Nos han enseñado a ganar siempre. Nos han mostrado el camino hacia la cumbre de los ganadores y su esplendorosa victoria cuando han conseguido la meta. Da la impresión de que si no hemos ganado no nos hemos esforzado lo suficiente y que, con ello, hemos dejado de lado esa responsabilidad que todos esperaban de nosotros. La culpa aparece entonces y con ella, la debilidad de dudar de nuestras posibilidades.
Estamos inmersos en la cultura del éxito. Quien no gana no vale. Este breve axioma ha determinado la coraza que hemos levantado ante las derrotas. No solo evitamos ser tocados por el fracaso, sino que también arengamos a los que lo sufren desde nuestra posición ególatra de ganadores potenciales. En el fondo, nos escondemos tras el miedo a ser dañados, criticados y humillados en favor de unos valores deformados por las corrientes de moda.
Hemos aprendido a valorar la sensación de ser derrotados como algo que ha entrado en nosotros con la intención de destruirnos. Entonces, en ese preciso momento salimos a comprar armaduras, armas y candados para no tener que volver a sentirlo nunca más. Buscamos todo tipo de cosas: siete pares de botas que caben unas dentro de otras; para evitar tocar el suelo; doce máscaras para que nadie pueda ver nuestro verdadero rostro; diecinueve armaduras para que nada pueda tocar nuestra piel, y mucho menos el corazón.
Estamos prisioneros de nuestras ansias de victoria y arrastramos los grilletes de nuestro temor a las derrotas. La verdadera causa de nuestra confusión es el no ser conscientes de que tenemos una riqueza ilimitada y este desconcierto se hace más profundo cada vez que aceptamos esta sin razón de que unos ganan y otros pierden cuando logran tocarme o si logro protegerme.
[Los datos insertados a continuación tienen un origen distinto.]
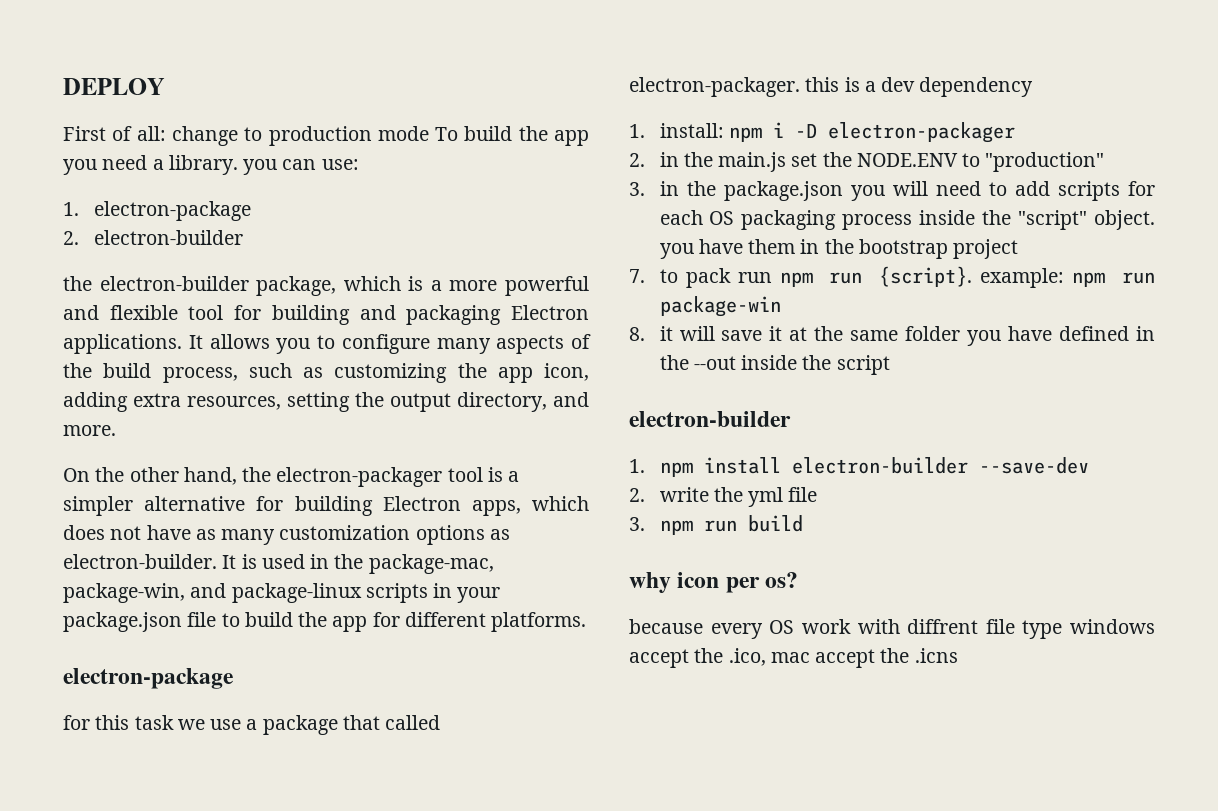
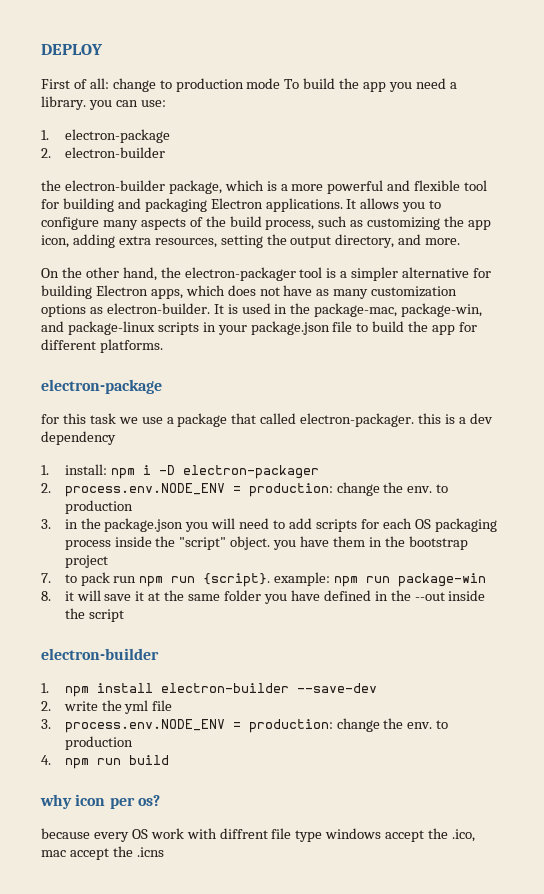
- 2. in the main.js set the NODE.ENV to "production"
+ 2. process.env.NODE_ENV = production: change the env. to production
- 3. npm run build
+ 3. process.env.NODE_ENV = production: change the env. to production
+ 4. npm run build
Tanto la victoria como la derrota deben ser únicamente llaves hacia el corazón. Puertas de entrada hacia la conexión con lo que nos lleva a ir más allá del llamado sentido común. Momentos en los que podemos preguntarnos de qué forma se han instalado esos sentimientos de desagrado o de euforia en nuestra conciencia y qué significado profundo tienen como reactivos en nuestra conducta. Preguntarnos, tal vez, por qué somos tan vulnerables en la arrogancia y tan poderosos en la debilidad. Saber, en definitiva, que cualquier emoción que nazca en el corazón tiene un sentido, está ahí para algo y seguramente terminará por ayudar a entendernos.